I didn’t start using a mobile device to rock me some of that sweet, sweet sissy bounce until I got my Android smart phone last year. I figured I’d need such a device to do justice to the music. Little did I know I could have done it with grandma’s candlestick telephone.
According to an article in Scientific American published in July of 1892, the “théâtrophone” system had been use in Paris for two years at the time. You could listen from your home or from telephones in various public locations to popular concerts. In an early form of RSS, you could even subscribe!
According to Scientific American’s “Anecdotes from the Archive” blog:
“The basic idea was to be able to call into a theater and hear live music being played. One could either subscribe to receive the service in home or utilize one of the theatrophones set up in various locales such as hotels, restaurants, vestibules, and cafes throughout the city.
“For 50 centimes, one could listen to five minutes of music.

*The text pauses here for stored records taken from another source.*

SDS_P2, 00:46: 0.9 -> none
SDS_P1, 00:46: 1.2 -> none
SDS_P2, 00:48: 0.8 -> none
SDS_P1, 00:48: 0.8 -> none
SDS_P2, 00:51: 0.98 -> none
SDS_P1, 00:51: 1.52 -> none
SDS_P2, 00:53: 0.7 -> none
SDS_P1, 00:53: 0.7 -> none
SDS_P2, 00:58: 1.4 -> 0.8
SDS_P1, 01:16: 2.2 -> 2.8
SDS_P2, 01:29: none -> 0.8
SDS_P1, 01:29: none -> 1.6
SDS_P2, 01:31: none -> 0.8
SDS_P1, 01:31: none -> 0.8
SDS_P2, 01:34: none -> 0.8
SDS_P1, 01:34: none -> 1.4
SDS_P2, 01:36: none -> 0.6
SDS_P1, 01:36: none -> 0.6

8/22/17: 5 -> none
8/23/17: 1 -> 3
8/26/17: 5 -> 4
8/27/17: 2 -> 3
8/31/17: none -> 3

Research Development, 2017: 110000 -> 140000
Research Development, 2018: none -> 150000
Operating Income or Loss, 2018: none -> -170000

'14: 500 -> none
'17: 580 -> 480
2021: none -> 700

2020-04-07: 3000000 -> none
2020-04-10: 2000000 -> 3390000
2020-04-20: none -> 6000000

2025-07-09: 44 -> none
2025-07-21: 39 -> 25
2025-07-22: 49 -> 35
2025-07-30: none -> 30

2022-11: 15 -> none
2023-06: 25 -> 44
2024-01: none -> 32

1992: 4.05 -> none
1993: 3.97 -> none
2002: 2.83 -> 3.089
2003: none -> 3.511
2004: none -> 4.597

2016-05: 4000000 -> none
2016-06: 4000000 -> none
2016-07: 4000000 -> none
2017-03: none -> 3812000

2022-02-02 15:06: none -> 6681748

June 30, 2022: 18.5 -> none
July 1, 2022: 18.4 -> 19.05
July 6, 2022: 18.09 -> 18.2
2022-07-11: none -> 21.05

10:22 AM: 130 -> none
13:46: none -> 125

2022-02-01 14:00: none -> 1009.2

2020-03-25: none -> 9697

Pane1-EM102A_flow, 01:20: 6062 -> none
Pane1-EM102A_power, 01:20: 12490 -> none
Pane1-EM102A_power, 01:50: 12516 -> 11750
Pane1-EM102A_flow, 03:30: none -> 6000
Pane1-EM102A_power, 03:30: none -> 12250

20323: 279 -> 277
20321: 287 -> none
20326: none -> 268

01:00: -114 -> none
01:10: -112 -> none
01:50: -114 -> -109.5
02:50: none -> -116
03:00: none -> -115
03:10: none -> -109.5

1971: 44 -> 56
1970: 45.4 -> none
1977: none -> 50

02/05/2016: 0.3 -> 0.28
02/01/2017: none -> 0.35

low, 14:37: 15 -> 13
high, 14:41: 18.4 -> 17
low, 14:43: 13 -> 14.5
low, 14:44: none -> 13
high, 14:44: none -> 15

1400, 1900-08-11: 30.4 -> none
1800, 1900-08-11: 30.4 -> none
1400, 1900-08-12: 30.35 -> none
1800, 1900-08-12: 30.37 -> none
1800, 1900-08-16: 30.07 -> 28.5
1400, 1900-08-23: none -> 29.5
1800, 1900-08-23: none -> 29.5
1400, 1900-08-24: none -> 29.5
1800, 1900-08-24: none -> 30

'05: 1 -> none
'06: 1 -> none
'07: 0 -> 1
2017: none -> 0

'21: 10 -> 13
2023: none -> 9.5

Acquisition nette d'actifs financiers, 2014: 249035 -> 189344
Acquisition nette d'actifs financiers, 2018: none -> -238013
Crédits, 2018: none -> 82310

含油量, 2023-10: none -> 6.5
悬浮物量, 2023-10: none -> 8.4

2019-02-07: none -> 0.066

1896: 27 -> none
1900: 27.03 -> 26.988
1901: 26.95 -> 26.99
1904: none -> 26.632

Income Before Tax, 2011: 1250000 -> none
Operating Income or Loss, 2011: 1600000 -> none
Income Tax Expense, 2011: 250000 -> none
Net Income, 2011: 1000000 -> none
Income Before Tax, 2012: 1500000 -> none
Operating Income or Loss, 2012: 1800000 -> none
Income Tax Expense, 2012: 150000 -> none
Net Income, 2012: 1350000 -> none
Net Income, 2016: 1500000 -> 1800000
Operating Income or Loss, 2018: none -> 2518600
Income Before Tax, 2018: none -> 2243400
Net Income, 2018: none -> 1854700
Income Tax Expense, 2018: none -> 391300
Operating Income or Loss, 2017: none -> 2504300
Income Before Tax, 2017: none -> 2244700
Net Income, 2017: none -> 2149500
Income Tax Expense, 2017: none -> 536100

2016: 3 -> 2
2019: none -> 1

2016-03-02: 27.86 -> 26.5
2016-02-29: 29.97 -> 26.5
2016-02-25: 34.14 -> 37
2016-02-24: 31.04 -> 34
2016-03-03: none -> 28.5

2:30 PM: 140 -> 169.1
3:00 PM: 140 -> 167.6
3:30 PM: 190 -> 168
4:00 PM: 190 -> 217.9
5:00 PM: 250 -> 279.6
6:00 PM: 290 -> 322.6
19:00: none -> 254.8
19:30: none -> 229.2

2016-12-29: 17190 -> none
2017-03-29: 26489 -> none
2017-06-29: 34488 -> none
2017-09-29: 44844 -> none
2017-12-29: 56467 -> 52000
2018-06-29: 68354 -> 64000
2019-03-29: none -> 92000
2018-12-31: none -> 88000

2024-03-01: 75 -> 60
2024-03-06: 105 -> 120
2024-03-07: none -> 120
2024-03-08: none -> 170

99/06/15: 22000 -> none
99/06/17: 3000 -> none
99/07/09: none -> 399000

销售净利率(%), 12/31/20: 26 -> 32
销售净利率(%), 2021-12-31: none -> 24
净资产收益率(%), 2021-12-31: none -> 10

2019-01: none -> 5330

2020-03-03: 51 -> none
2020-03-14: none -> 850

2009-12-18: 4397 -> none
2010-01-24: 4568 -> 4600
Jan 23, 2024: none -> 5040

A wicket on the front of the machine displayed the theater from which the music was heard. There was one central station where the Theatrophone Company operated out of, and this was connected to several secondary stations that were placed in the theaters. A series of microphones were set up on the stage and picked up the sound to be transmitted back to the central station.”
Pioneered and first demonstrated by Clément Ader in 1881, it remained in use until 1932, when the company running the system, Compagnie du Théâtrophone, went out of business.
Among its fans? Marcel Proust, Victor Hugo, the king of Portugal and the president of France.
I’m not sure what this “goes to show.” Maybe that people have similar impulses throughout time and use the technology they have available to make reality accord to their dreams? Sure. Let’s go with that. Or just geek out on it.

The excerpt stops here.